• TASK ITEM
For the copy, please give all of the data again exactly and leave the pictures out.

○ ○ ○

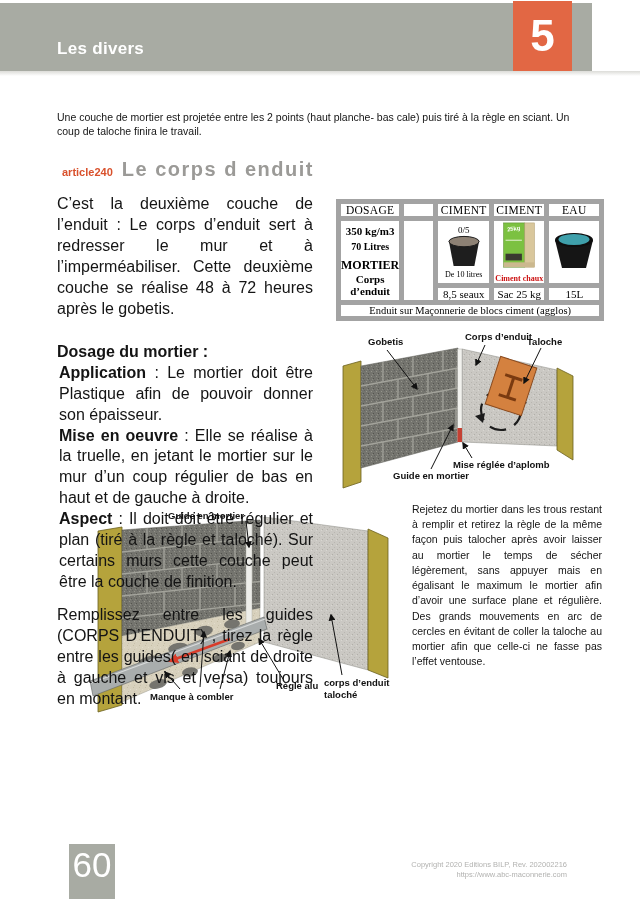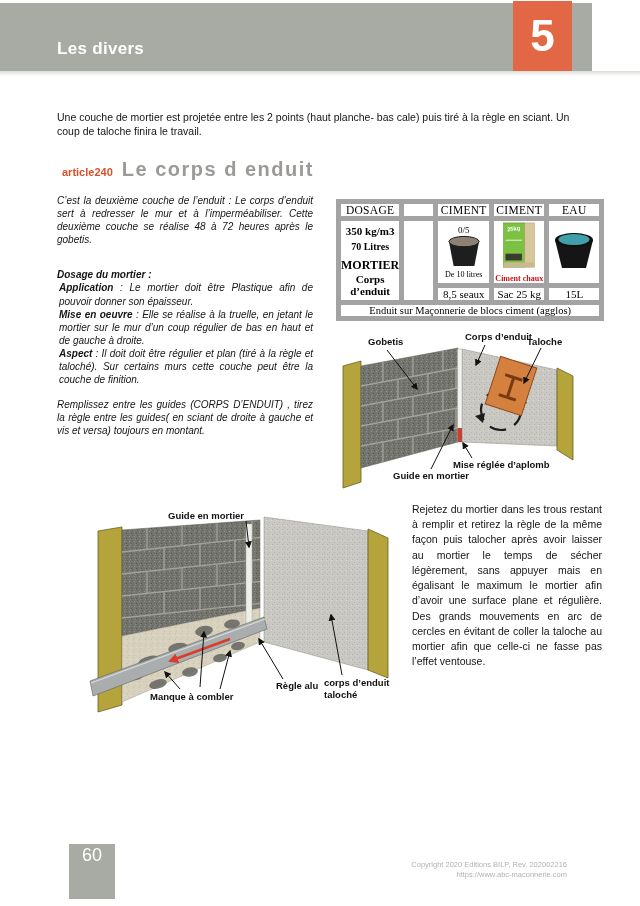--- a/index.html
+++ b/index.html
@@ -16,21 +16,21 @@
     color:#fff; display:flex; align-items:center; justify-content:center; font-size:44px; font-weight:bold; }
   .header-shadow { position:absolute; left:0; top:71px; width:640px; height:5px;
     background:linear-gradient(180deg,#dcdcd8,#ffffff); }
   
   .intro { position:absolute; left:57px; top:111px; width:527px; font-size:10.5px; line-height:1.32; }
   
   .article-row { position:absolute; left:62px; top:158px; display:flex; align-items:baseline; gap:9px; }
   .article-ref { color:#d9512c; font-weight:bold; font-size:11px; }
   .article-title { color:#9b9a97; font-weight:bold; font-size:20px; letter-spacing:1.5px; }
   
-  .left-col { position:absolute; left:57px; top:194px; width:256px; font-size:10px; line-height:1.31; text-align:justify; z-index:6;font-style:italic; }
+  .left-col { position:absolute; left:57px; top:194px; width:256px; font-size:16px; line-height:1.31; text-align:justify; z-index:6; }
   .lc-p1 { margin-bottom:11px; }
   .lc-h { font-weight:bold; text-align:left; margin-top:22px; }
   .lc-item { padding-left:2px; }
   .lc-p2 { margin-top:12px; }
   
   .dosage-table { position:absolute; left:336px; top:199px; z-index:6; border-collapse:collapse; background:#fff;
     font-family:"Liberation Serif","DejaVu Serif",serif; color:#000; text-align:center; }
   .dosage-table td { border:5px solid #a3a3a3; padding:0; vertical-align:middle; }
   .th-row td { font-size:11.5px; height:16px; letter-spacing:.3px; }
   .img-row td { height:67px; }
@@ -50,21 +50,21 @@
   .fig-label { position:absolute; font-size:9.5px; font-weight:bold; color:#111; white-space:nowrap; z-index:6; }
   #fig-top { left:335px; top:330px; width:285px; height:160px; }
   #fig-bottom { left:78px; top:500px; width:325px; height:225px; }
   
   .watermark { position:absolute; left:55px; top:348px; z-index:5; font-weight:bold;
     color:rgba(168,168,168,.55); font-size:96px; line-height:.98; letter-spacing:-3px; pointer-events:none; }
   
   .right-col { position:absolute; left:412px; top:502px; width:190px; font-size:10.5px; line-height:1.45; text-align:justify; z-index:6; }
   
   .page-number { position:absolute; left:69px; top:844px; width:46px; height:55px; background:#a8aba3;
-    color:#fff; font-size:18px; text-align:center; padding-top:1px; }
+    color:#fff; font-size:35px; text-align:center; padding-top:1px; }
   .copyright { position:absolute; right:73px; top:860px; text-align:right; font-size:7.5px; line-height:1.35; color:#b2b2b0; }
 </style>
 </head>
 <body>
 
 <svg width="0" height="0" style="position:absolute" aria-hidden="true">
   <defs>
     <pattern id="speckDark" width="5" height="5" patternUnits="userSpaceOnUse">
       <rect width="5" height="5" fill="#74746e"></rect>
       <rect x="1" y="1" width="1" height="1" fill="#95958c"></rect>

○ ○ ○

• RESPONSE
--- a/index.html
+++ b/index.html
@@ -16,21 +16,21 @@
     color:#fff; display:flex; align-items:center; justify-content:center; font-size:44px; font-weight:bold; }
   .header-shadow { position:absolute; left:0; top:71px; width:640px; height:5px;
     background:linear-gradient(180deg,#dcdcd8,#ffffff); }
   
   .intro { position:absolute; left:57px; top:111px; width:527px; font-size:10.5px; line-height:1.32; }
   
   .article-row { position:absolute; left:62px; top:158px; display:flex; align-items:baseline; gap:9px; }
   .article-ref { color:#d9512c; font-weight:bold; font-size:11px; }
   .article-title { color:#9b9a97; font-weight:bold; font-size:20px; letter-spacing:1.5px; }
   
-  .left-col { position:absolute; left:57px; top:194px; width:256px; font-size:10px; line-height:1.31; text-align:justify; z-index:6;font-style:italic; }
+  .left-col { position:absolute; left:57px; top:194px; width:256px; font-size:16px; line-height:1.31; text-align:justify; z-index:6; }
   .lc-p1 { margin-bottom:11px; }
   .lc-h { font-weight:bold; text-align:left; margin-top:22px; }
   .lc-item { padding-left:2px; }
   .lc-p2 { margin-top:12px; }
   
   .dosage-table { position:absolute; left:336px; top:199px; z-index:6; border-collapse:collapse; background:#fff;
     font-family:"Liberation Serif","DejaVu Serif",serif; color:#000; text-align:center; }
   .dosage-table td { border:5px solid #a3a3a3; padding:0; vertical-align:middle; }
   .th-row td { font-size:11.5px; height:16px; letter-spacing:.3px; }
   .img-row td { height:67px; }
@@ -50,21 +50,21 @@
   .fig-label { position:absolute; font-size:9.5px; font-weight:bold; color:#111; white-space:nowrap; z-index:6; }
   #fig-top { left:335px; top:330px; width:285px; height:160px; }
   #fig-bottom { left:78px; top:500px; width:325px; height:225px; }
   
   .watermark { position:absolute; left:55px; top:348px; z-index:5; font-weight:bold;
     color:rgba(168,168,168,.55); font-size:96px; line-height:.98; letter-spacing:-3px; pointer-events:none; }
   
   .right-col { position:absolute; left:412px; top:502px; width:190px; font-size:10.5px; line-height:1.45; text-align:justify; z-index:6; }
   
   .page-number { position:absolute; left:69px; top:844px; width:46px; height:55px; background:#a8aba3;
-    color:#fff; font-size:18px; text-align:center; padding-top:1px; }
+    color:#fff; font-size:35px; text-align:center; padding-top:1px; }
   .copyright { position:absolute; right:73px; top:860px; text-align:right; font-size:7.5px; line-height:1.35; color:#b2b2b0; }
 </style>
 </head>
 <body>
 
 <svg width="0" height="0" style="position:absolute" aria-hidden="true">
   <defs>
     <pattern id="speckDark" width="5" height="5" patternUnits="userSpaceOnUse">
       <rect width="5" height="5" fill="#74746e"></rect>
       <rect x="1" y="1" width="1" height="1" fill="#95958c"></rect>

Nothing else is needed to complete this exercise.